The consulting firm PwC has published a new report, “The Future of Work: A Journey to 2022.” The report offers three scenarios, or “worlds,” for life in the future workplace: the transformation of large corporations into mini-states, the development of collaborative networks due to increased specialization, and the influence of the environmental and social agenda on corporate practice. Most workplaces will include a mix from these three scenarios. The report predicts that companies will monitor employees’ health and personal lives, utilize data tools to quantify employees’ performance (especially relative to each other), expand compulsory corporate culture programs, and replace full-time employees with contract workers. Summary and analysis are available here and here.
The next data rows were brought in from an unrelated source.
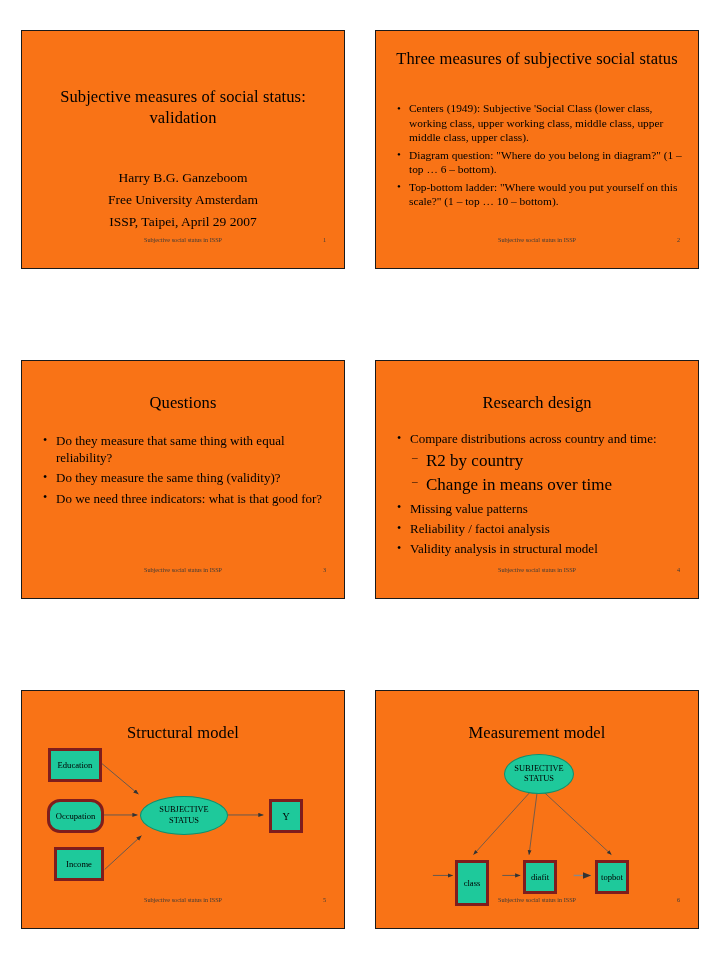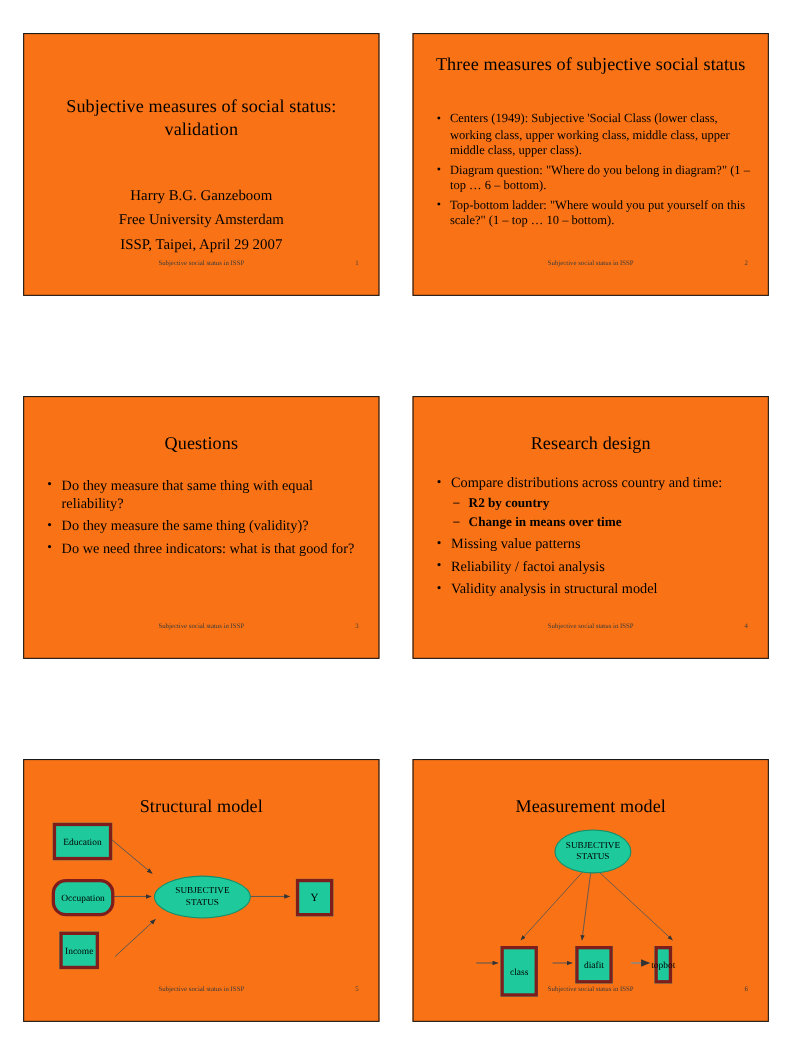--- a/index.html
+++ b/index.html
@@ -114,10 +114,9 @@
   .sub-bullets li {
     position: relative;
     padding-left: 16px;
-    font-size: 12px;
+    font-size: 17px;
     line-height: 1.42;
     margin-bottom: 0;
-    font-weight: bold;
   }
   .sub-bullets li::before {
     content: "\2013";

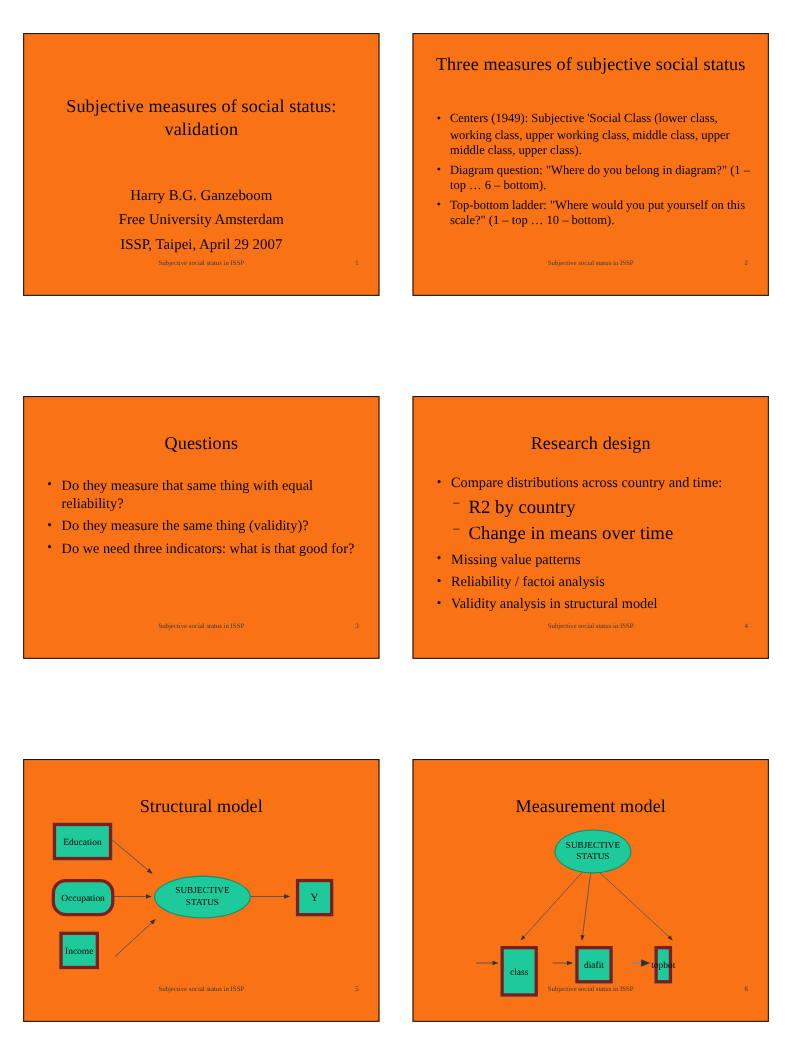--- a/index.html
+++ b/index.html
@@ -282,7 +282,7 @@
       <div class="node-box" style="left:25px; top:108px; width:57px; height:34px;border-radius:13px;">
         <span>Occupation</span>
       </div>
-      <div class="node-box" style="left:32px; top:156px; width:36px; height:34px;">
+      <div class="node-box" style="left:32px; top:156px; width:50px; height:34px;">
         <span>Income</span>
       </div>
       <div class="node-ellipse" style="left:118px; top:105px; width:88px; height:39px;">

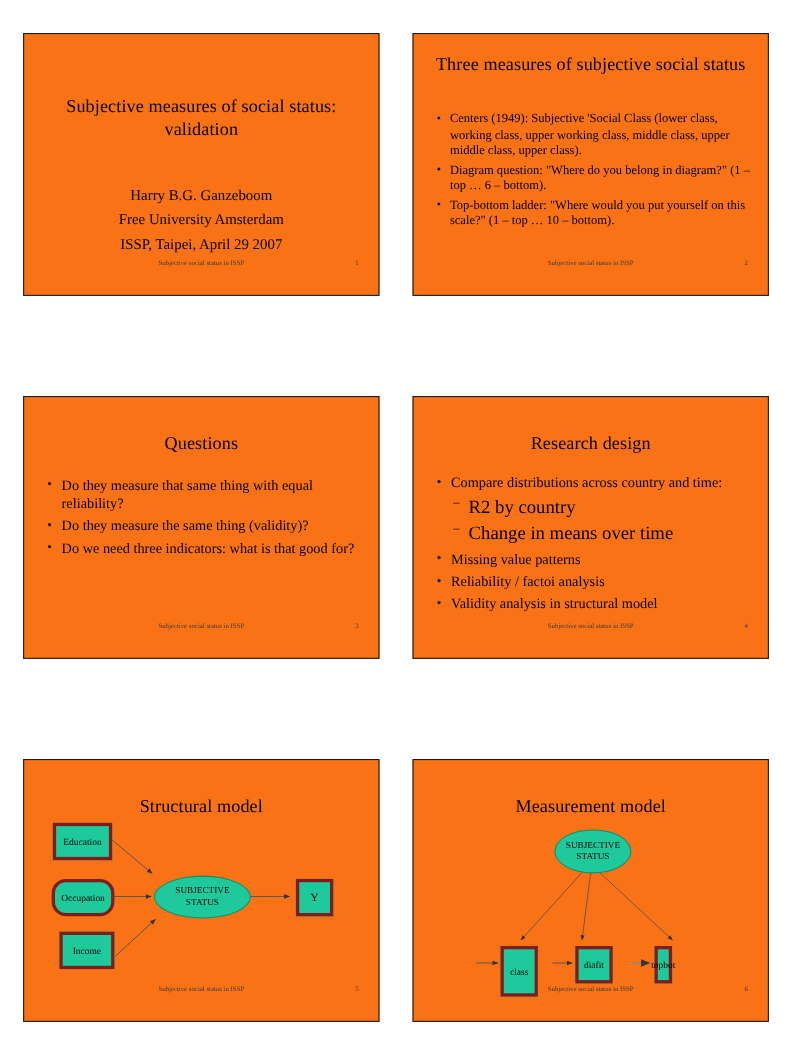--- a/index.html
+++ b/index.html
@@ -333,7 +333,7 @@
       <div class="node-box" style="left:147px; top:169px; width:34px; height:34px;">
         <span>diafit</span>
       </div>
-      <div class="node-box" style="left:219px; top:169px; width:16px; height:34px;">
+      <div class="node-box" style="left:219px; top:169px; width:34px; height:34px;">
         <span>topbot</span>
       </div>
     </div>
At a recent economic policy conference, central bankers expressed a commitment to reducing unemployment and spurring job growth. This commitment marks a shift from central banks’ previous focus on reducing inflation, according to the New York Times.
Japanese corporations are increasing efforts to hire international students, the New York Times reports. 48% of midsize to large companies reported plans to hire foreign college graduates. Unlike many Western businesses, Japanese corporations do not hire to fill a specific position but recruit a number of graduates annually and invest extensive training in their new employees.
Paul Krugman argues that affordable housing, rather than lack of business regulation, is behind migration from the Northeast to Texas and other Sunbelt states.